What is your schema, and what queries are you trying to run?
What is your schema, and what queries are you trying to run?
@nwoolmer Thank you for your reply,here is my schema
CREATE TABLE t_traffic_log (
id long,
src_zone symbol,
dst_zone symbol,
src_region symbol,
dst_region symbol,
src_ip long256,
dst_ip long256,
src_port int,
dst_port int,
proto symbol,
app_name symbol,
user_name symbol,
sec_policy symbol,
bandwidth_policy symbol,
uplink_bytes long,
uplink_pkts long,
downlink_bytes long,
downlink_pkts long,
total_bytes long,
total_pkts long,
interface_in symbol,
interface_out symbol,
session_closed_reason symbol,
vsys_name symbol index,
timestamp timestamp
) TIMESTAMP(timestamp) PARTITION BY DAY BYPASS WAL
and here is my queries
# The variable x switches back and forth among the fields: src_zone, dst_zone, src_region, dst_region, src_ip, dst_ip, src_port, dst_port, proto, app_name, user_name, sec_policy, and bandwidth_policy, executing several rounds.
SELECT x,
uplinkBytes / (select SUM(uplink_bytes) from t_traffic_log),
downlinkBytes / (select SUM(downlink_bytes) from t_traffic_log),
totalBytes / (select SUM(total_bytes) from t_traffic_log),
sessionNum / (select COUNT() from t_traffic_log)
FROM (SELECT x,
SUM(uplink_bytes) AS uplinkBytes,
SUM(downlink_bytes) AS downlinkBytes,
SUM(total_bytes) AS totalBytes,
COUNT() AS sessionNum
FROM t_traffic_log
GROUP BY src_addr)
@nwoolmer Can you help me? As long as the memory is limited, I can even accept a decrease in query performance.
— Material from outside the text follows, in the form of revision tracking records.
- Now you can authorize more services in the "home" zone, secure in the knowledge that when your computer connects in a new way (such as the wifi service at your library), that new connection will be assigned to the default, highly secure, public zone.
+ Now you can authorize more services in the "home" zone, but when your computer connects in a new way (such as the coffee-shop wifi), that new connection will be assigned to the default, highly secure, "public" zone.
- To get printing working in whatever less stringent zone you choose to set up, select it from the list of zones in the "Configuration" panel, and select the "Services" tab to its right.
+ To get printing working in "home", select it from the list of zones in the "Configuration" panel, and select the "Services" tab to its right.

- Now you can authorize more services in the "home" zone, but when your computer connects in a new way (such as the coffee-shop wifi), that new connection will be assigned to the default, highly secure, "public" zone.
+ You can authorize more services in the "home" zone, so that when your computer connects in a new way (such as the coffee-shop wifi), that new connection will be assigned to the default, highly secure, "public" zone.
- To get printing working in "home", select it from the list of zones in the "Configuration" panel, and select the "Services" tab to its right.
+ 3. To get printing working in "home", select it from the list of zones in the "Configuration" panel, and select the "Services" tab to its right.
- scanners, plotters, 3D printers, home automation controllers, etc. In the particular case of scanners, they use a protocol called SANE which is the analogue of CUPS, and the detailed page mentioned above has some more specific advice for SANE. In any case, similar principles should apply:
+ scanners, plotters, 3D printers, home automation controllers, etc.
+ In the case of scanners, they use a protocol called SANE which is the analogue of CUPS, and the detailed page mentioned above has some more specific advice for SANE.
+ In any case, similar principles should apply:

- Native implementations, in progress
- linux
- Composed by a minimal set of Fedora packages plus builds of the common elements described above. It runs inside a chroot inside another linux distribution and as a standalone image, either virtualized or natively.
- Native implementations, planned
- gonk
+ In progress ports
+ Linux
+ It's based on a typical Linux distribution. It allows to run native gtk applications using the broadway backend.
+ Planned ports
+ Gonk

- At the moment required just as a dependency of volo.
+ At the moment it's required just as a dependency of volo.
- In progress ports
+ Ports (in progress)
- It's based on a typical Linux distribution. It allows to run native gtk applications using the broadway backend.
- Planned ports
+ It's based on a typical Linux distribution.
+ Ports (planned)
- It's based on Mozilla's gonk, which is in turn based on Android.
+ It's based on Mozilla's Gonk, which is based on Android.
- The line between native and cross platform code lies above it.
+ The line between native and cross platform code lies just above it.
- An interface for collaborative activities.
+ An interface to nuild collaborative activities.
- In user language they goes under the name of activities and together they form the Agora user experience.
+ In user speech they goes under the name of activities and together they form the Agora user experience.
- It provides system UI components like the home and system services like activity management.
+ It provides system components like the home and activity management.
@xtadg you need to call CairoEngine#releaseInactive() periodically to release inactive table readers and writers. Otherwise, they might keep mmapped and anonymous memory around. It's a good idea to take a look at how we use APIs in ServerMain which is the class responsible for running the database in standalone mode.
Also, if you need to check native memory usage, you can call dump_memory_usage(); query which will print grouped memory usage stats to the log. Alternatively, you can access this data programatically:
for (int i = MemoryTag.MMAP_DEFAULT; i < MemoryTag.SIZE; i++) {
System.out.println("tag: " + MemoryTag.nameOf(i) + ", used bytes:" + Unsafe.getMemUsedByTag(i));
}
@puzpuzpuz Thanks. I've tried adding CairoEngine#releaseInactive() at the end of my query function, but it still doesn't work. I used the code you provided to print out the RSS memory usage,
but the result is quite different from what I saw with the top command.
The following is the core code for the query I executed.
I really don't know where the problem lies.
I've tried adding
CairoEngine#releaseInactive()at the end of my query function, but it still doesn't work.
Table readers are only released after a timeout defined by CairoConfiguration#getInactiveReaderTTL(), so calling releaseInactive() immediately may not close readers (at least with PropServerConfiguration). You can try calling releaseAllReaders() instead of releaseInactive() to see if this changes anything (keep in mind that releaseAllReaders() is a test-only API, so it shouldn't be called in prod code).
As for top's RSS, as as as I recall it includes certain part of mmapped memory in that value (in-use, active pages), so you should also be checking MMAP_* memory stats.
@puzpuzpuz Thank you very much. It's just as I guessed. I think that the readers would not be released immediately, so I added a scheduled task to call releaseInactive. After observation, the RSS occupation can be released successfully. Finally, this problem has been solved. Thanks.